Les Impollus ouïrent ses suppliques du haut des cathèdres ancestrales. Etagées en hémicycle depuis le dallage de marbre jusqu’à la coupole où des fresques retraçaient la gloire évanouie de Qarth, celles-ci ressemblaient à d’immenses conques de bois, toutes ciselées de motifs fantastiques, toutes brillamment dorées et marquetées d’ambre, d’onyx, de lapis et de jade, mais chacune se distinguant des autres par son décor et briguant la palme du fabuleux. Quant à leurs occupants, ils affichaient tant d’absence, un tel dégoût du monde qu’on pouvait aussi bien les croire endormis. Ils écoutaient, mais sans entendre ou s’en soucier, pensa-t-elle. Des Sang-de-Lait, véritablement. Ils n’ont jamais eu l’intention de m’aider. Ils n’étaient là que par curiosité. Ils n’étaient là que par ennui, et le dragon sur mon épaule les intéressait plus que moi.

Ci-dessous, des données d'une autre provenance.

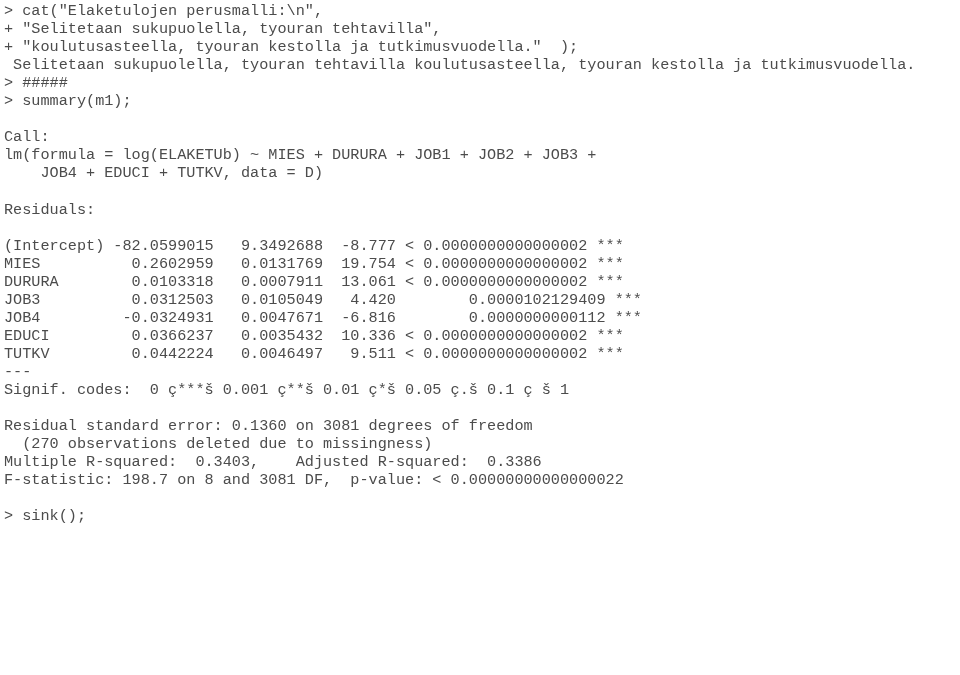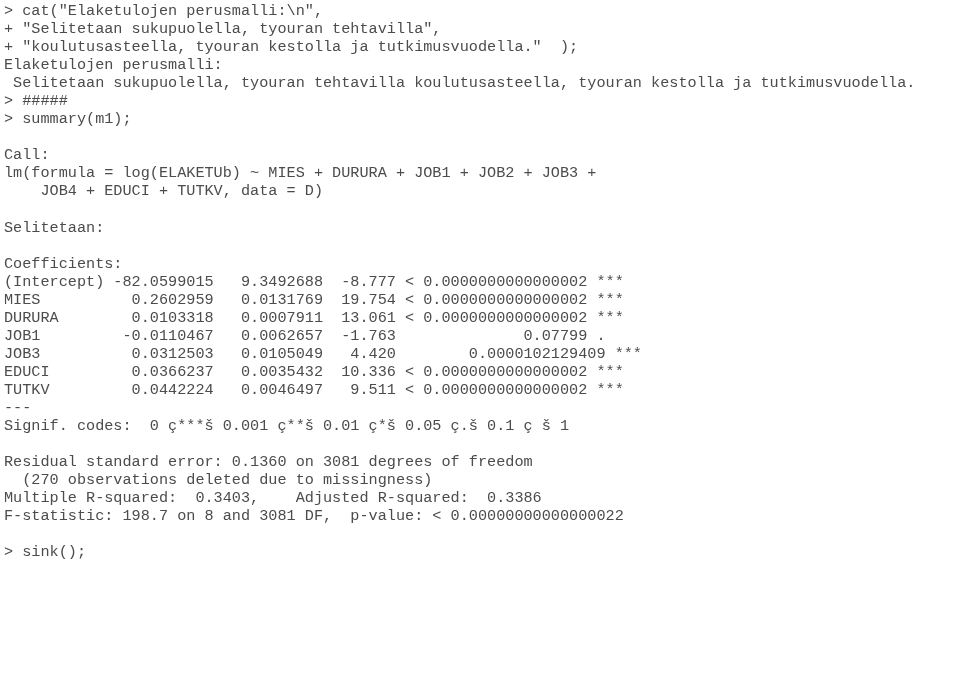--- a/index.html
+++ b/index.html
@@ -36,37 +36,35 @@
     color: transparent;
   }
 </style>
 </head>
 <body>
 
 <div id="console">
     <pre class="line">&gt; cat("Elaketulojen perusmalli:\n",</pre>
     <pre class="line">+ "Selitetaan sukupuolella, tyouran tehtavilla",</pre>
     <pre class="line">+ "koulutusasteella, tyouran kestolla ja tutkimusvuodella."  );</pre>
-    <pre class="line">Elaketulojen perusmalli:</pre>
     <pre class="line"> Selitetaan sukupuolella, tyouran tehtavilla koulutusasteella, tyouran kestolla ja tutkimusvuodella.</pre>
     <pre class="line">&gt; #####</pre>
     <pre class="line">&gt; summary(m1);</pre>
     <pre class="line blank">&nbsp;</pre>
     <pre class="line">Call:</pre>
     <pre class="line">lm(formula = log(ELAKETUb) ~ MIES + DURURA + JOB1 + JOB2 + JOB3 +</pre>
     <pre class="line">    JOB4 + EDUCI + TUTKV, data = D)</pre>
     <pre class="line blank">&nbsp;</pre>
-    <pre class="line">Selitetaan:</pre>
+    <pre class="line">Residuals:</pre>
     <pre class="line blank">&nbsp;</pre>
-    <pre class="line">Coefficients:</pre>
     <pre class="line">(Intercept) -82.0599015   9.3492688  -8.777 &lt; 0.0000000000000002 ***</pre>
     <pre class="line">MIES          0.2602959   0.0131769  19.754 &lt; 0.0000000000000002 ***</pre>
     <pre class="line">DURURA        0.0103318   0.0007911  13.061 &lt; 0.0000000000000002 ***</pre>
-    <pre class="line">JOB1         -0.0110467   0.0062657  -1.763              0.07799 .</pre>
     <pre class="line">JOB3          0.0312503   0.0105049   4.420        0.0000102129409 ***</pre>
+    <pre class="line">JOB4         -0.0324931   0.0047671  -6.816        0.0000000000112 ***</pre>
     <pre class="line">EDUCI         0.0366237   0.0035432  10.336 &lt; 0.0000000000000002 ***</pre>
     <pre class="line">TUTKV         0.0442224   0.0046497   9.511 &lt; 0.0000000000000002 ***</pre>
     <pre class="line">---</pre>
     <pre class="line">Signif. codes:  0 ç***š 0.001 ç**š 0.01 ç*š 0.05 ç.š 0.1 ç š 1</pre>
     <pre class="line blank">&nbsp;</pre>
     <pre class="line">Residual standard error: 0.1360 on 3081 degrees of freedom</pre>
     <pre class="line">  (270 observations deleted due to missingness)</pre>
     <pre class="line">Multiple R-squared:  0.3403,    Adjusted R-squared:  0.3386</pre>
     <pre class="line">F-statistic: 198.7 on 8 and 3081 DF,  p-value: &lt; 0.00000000000000022</pre>
     <pre class="line blank">&nbsp;</pre>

« Confiez-moi les paroles des Impollus, la pressa Xaro Xhoan Daxos. Confiez-moi ce qu’ils ont pu dire pour contrister la reine de mon cœur.
— Ils ont dit non. » Dans le vin chantait la saveur des grenades et des chaudes journées d’été. « Ils l’ont enveloppé de formules exquises, il est vrai, mais derrière les mots suaves retentissait toujours non.